** WHAT THE EXERCISE ASKS **
Without copying the images, write out all the entries below verbatim.

** DATA **
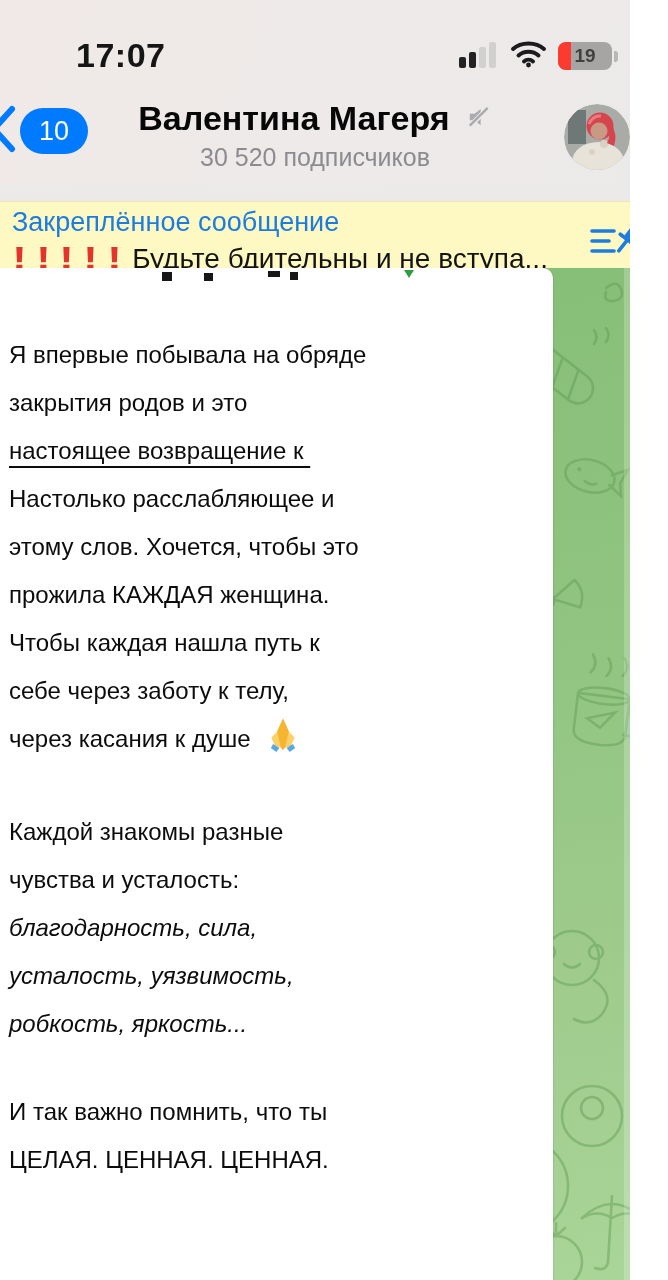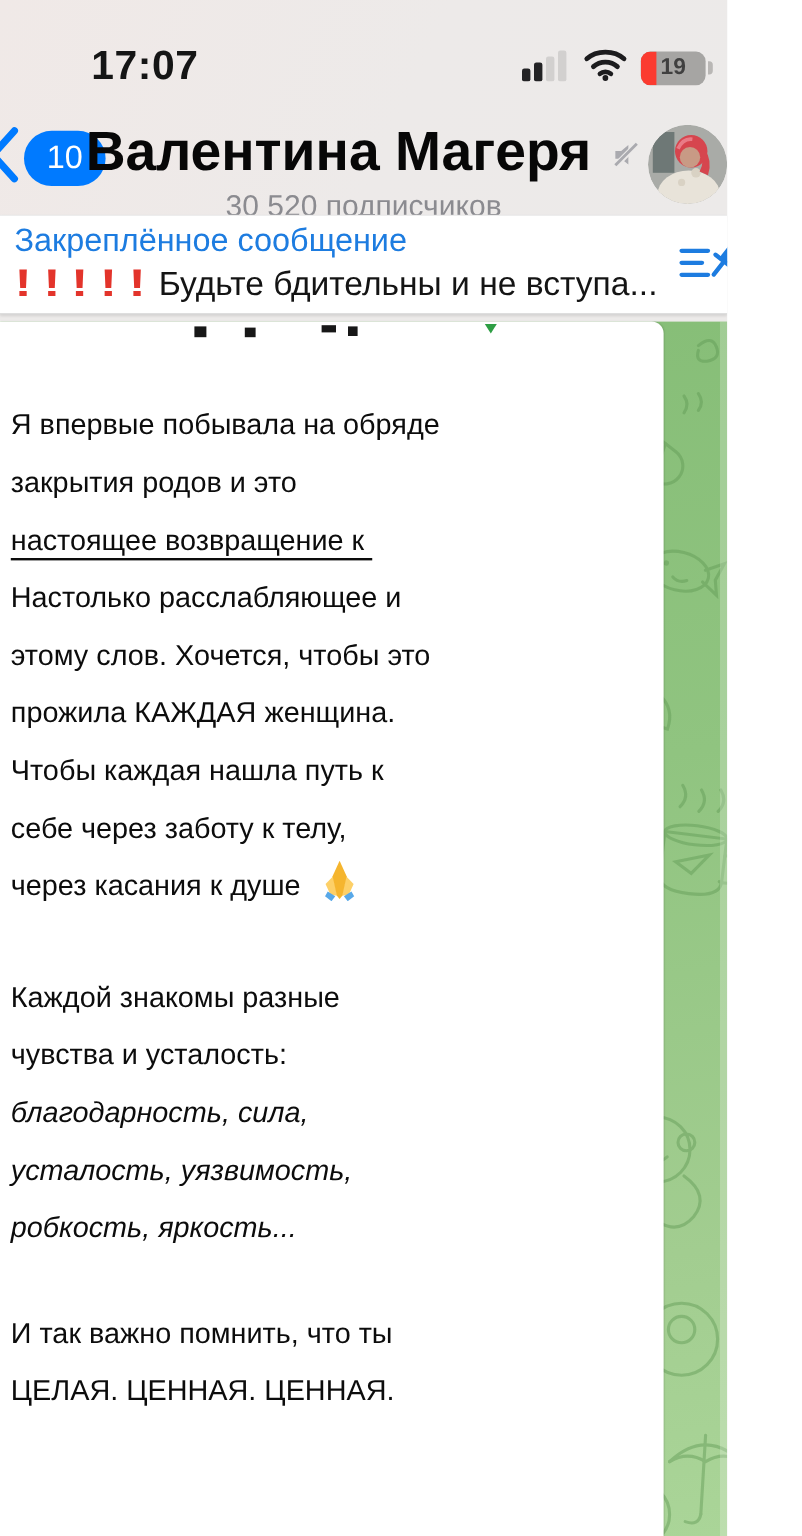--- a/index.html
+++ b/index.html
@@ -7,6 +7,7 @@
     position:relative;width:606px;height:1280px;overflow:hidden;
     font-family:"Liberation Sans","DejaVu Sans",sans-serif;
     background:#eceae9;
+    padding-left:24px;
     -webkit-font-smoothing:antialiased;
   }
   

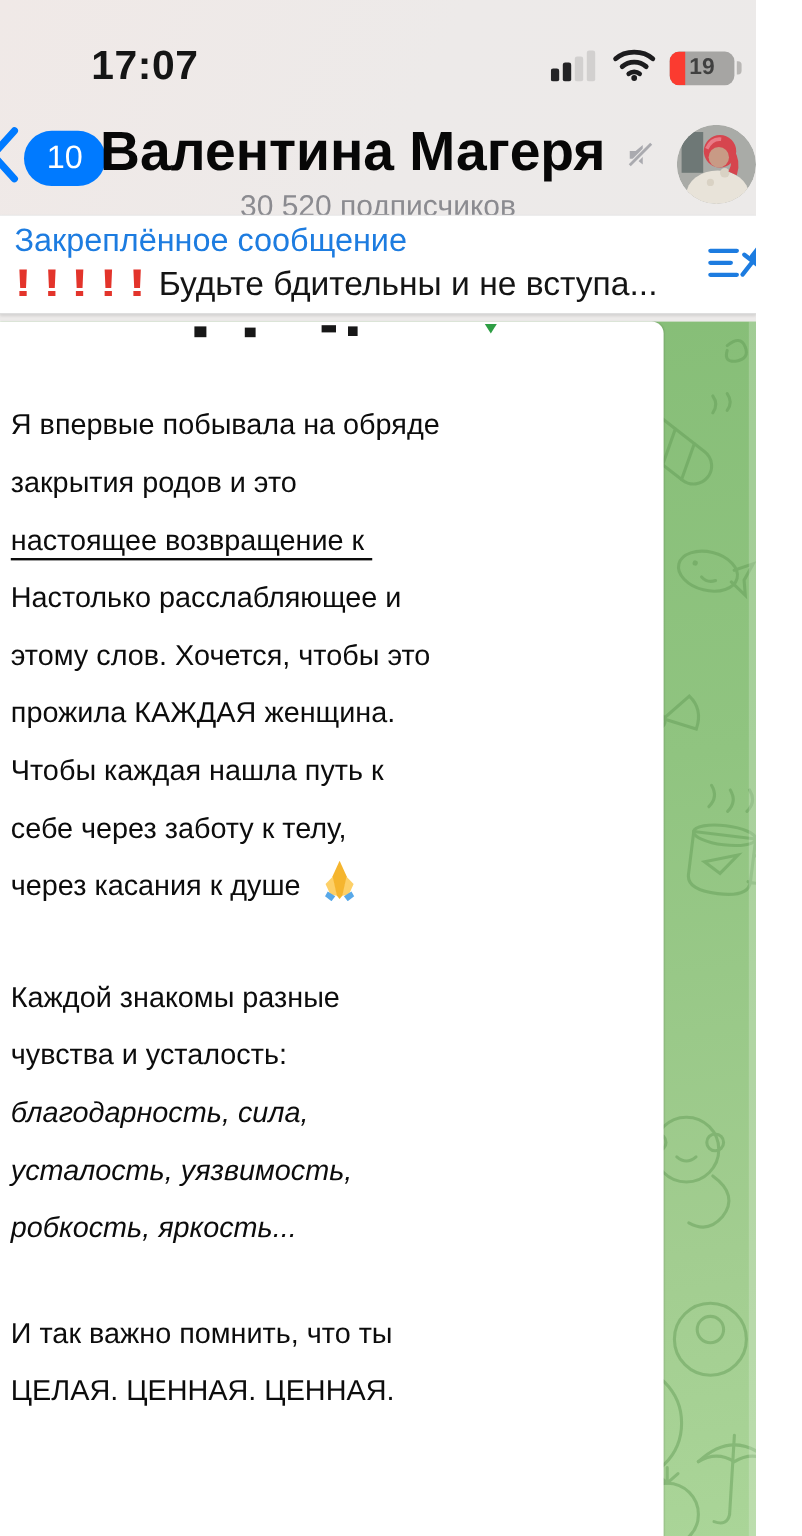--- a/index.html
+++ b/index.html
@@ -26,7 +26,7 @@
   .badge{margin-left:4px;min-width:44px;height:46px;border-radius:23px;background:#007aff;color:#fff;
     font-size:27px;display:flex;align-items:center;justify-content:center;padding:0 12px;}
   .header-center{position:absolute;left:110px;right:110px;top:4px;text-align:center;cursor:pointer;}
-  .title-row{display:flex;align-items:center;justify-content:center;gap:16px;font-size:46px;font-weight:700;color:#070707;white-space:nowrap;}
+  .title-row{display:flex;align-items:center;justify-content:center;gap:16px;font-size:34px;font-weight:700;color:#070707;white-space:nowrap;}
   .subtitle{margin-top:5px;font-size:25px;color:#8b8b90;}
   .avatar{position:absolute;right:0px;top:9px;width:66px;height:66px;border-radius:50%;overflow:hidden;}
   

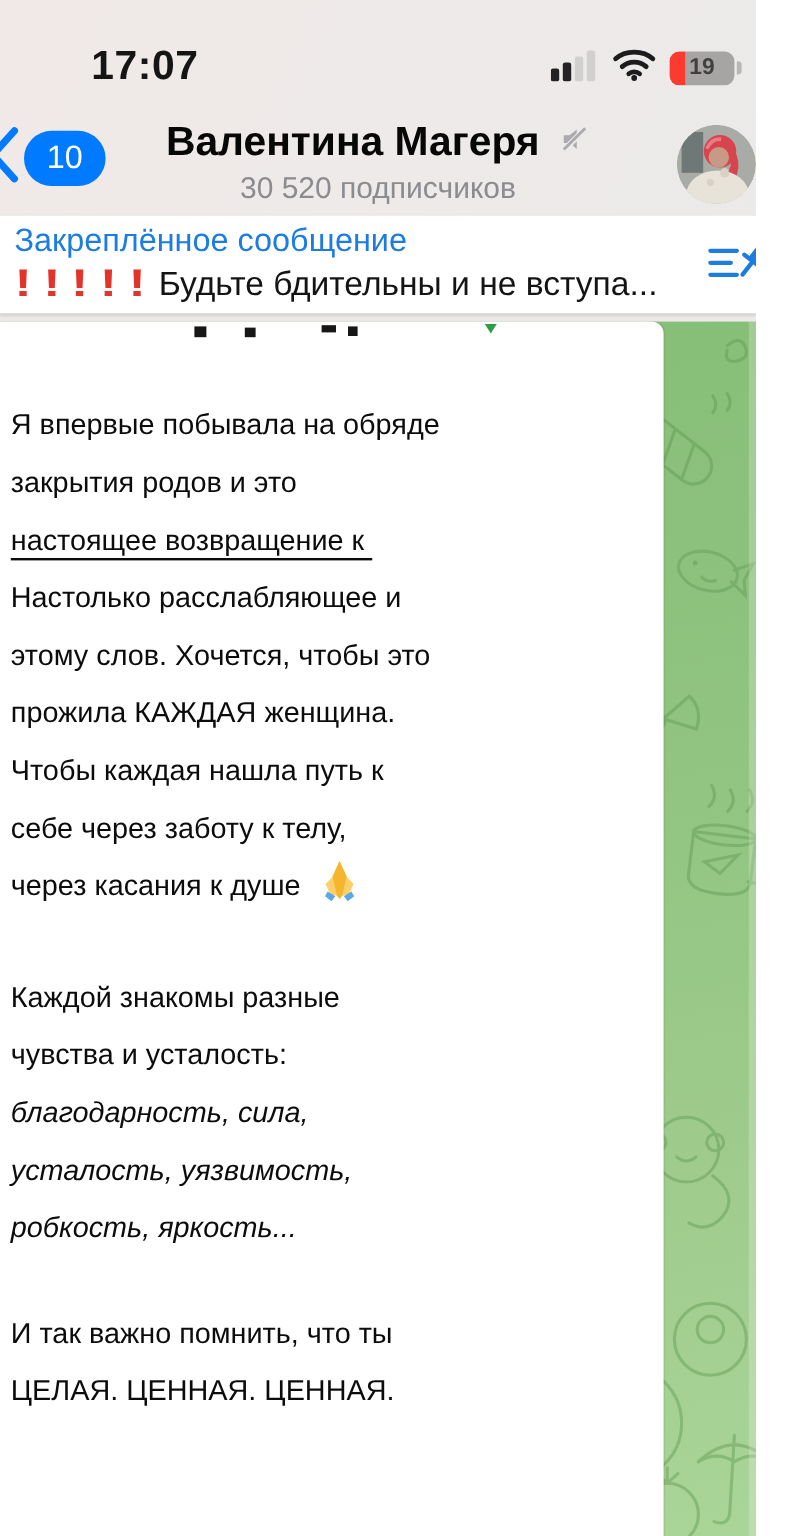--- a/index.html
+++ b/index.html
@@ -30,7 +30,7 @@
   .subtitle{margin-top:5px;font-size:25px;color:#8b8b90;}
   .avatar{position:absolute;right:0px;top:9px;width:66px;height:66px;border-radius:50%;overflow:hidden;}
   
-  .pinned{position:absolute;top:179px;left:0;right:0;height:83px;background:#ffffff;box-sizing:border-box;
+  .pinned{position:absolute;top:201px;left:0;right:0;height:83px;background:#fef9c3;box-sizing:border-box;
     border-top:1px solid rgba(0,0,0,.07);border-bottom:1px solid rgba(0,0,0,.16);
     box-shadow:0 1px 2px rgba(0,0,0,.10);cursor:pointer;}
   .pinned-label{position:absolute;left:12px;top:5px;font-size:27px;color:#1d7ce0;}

** EXPECTED OUTPUT **
--- a/index.html
+++ b/index.html
@@ -7,6 +7,7 @@
     position:relative;width:606px;height:1280px;overflow:hidden;
     font-family:"Liberation Sans","DejaVu Sans",sans-serif;
     background:#eceae9;
+    padding-left:24px;
     -webkit-font-smoothing:antialiased;
   }
   

--- a/index.html
+++ b/index.html
@@ -26,7 +26,7 @@
   .badge{margin-left:4px;min-width:44px;height:46px;border-radius:23px;background:#007aff;color:#fff;
     font-size:27px;display:flex;align-items:center;justify-content:center;padding:0 12px;}
   .header-center{position:absolute;left:110px;right:110px;top:4px;text-align:center;cursor:pointer;}
-  .title-row{display:flex;align-items:center;justify-content:center;gap:16px;font-size:46px;font-weight:700;color:#070707;white-space:nowrap;}
+  .title-row{display:flex;align-items:center;justify-content:center;gap:16px;font-size:34px;font-weight:700;color:#070707;white-space:nowrap;}
   .subtitle{margin-top:5px;font-size:25px;color:#8b8b90;}
   .avatar{position:absolute;right:0px;top:9px;width:66px;height:66px;border-radius:50%;overflow:hidden;}
   

--- a/index.html
+++ b/index.html
@@ -30,7 +30,7 @@
   .subtitle{margin-top:5px;font-size:25px;color:#8b8b90;}
   .avatar{position:absolute;right:0px;top:9px;width:66px;height:66px;border-radius:50%;overflow:hidden;}
   
-  .pinned{position:absolute;top:179px;left:0;right:0;height:83px;background:#ffffff;box-sizing:border-box;
+  .pinned{position:absolute;top:201px;left:0;right:0;height:83px;background:#fef9c3;box-sizing:border-box;
     border-top:1px solid rgba(0,0,0,.07);border-bottom:1px solid rgba(0,0,0,.16);
     box-shadow:0 1px 2px rgba(0,0,0,.10);cursor:pointer;}
   .pinned-label{position:absolute;left:12px;top:5px;font-size:27px;color:#1d7ce0;}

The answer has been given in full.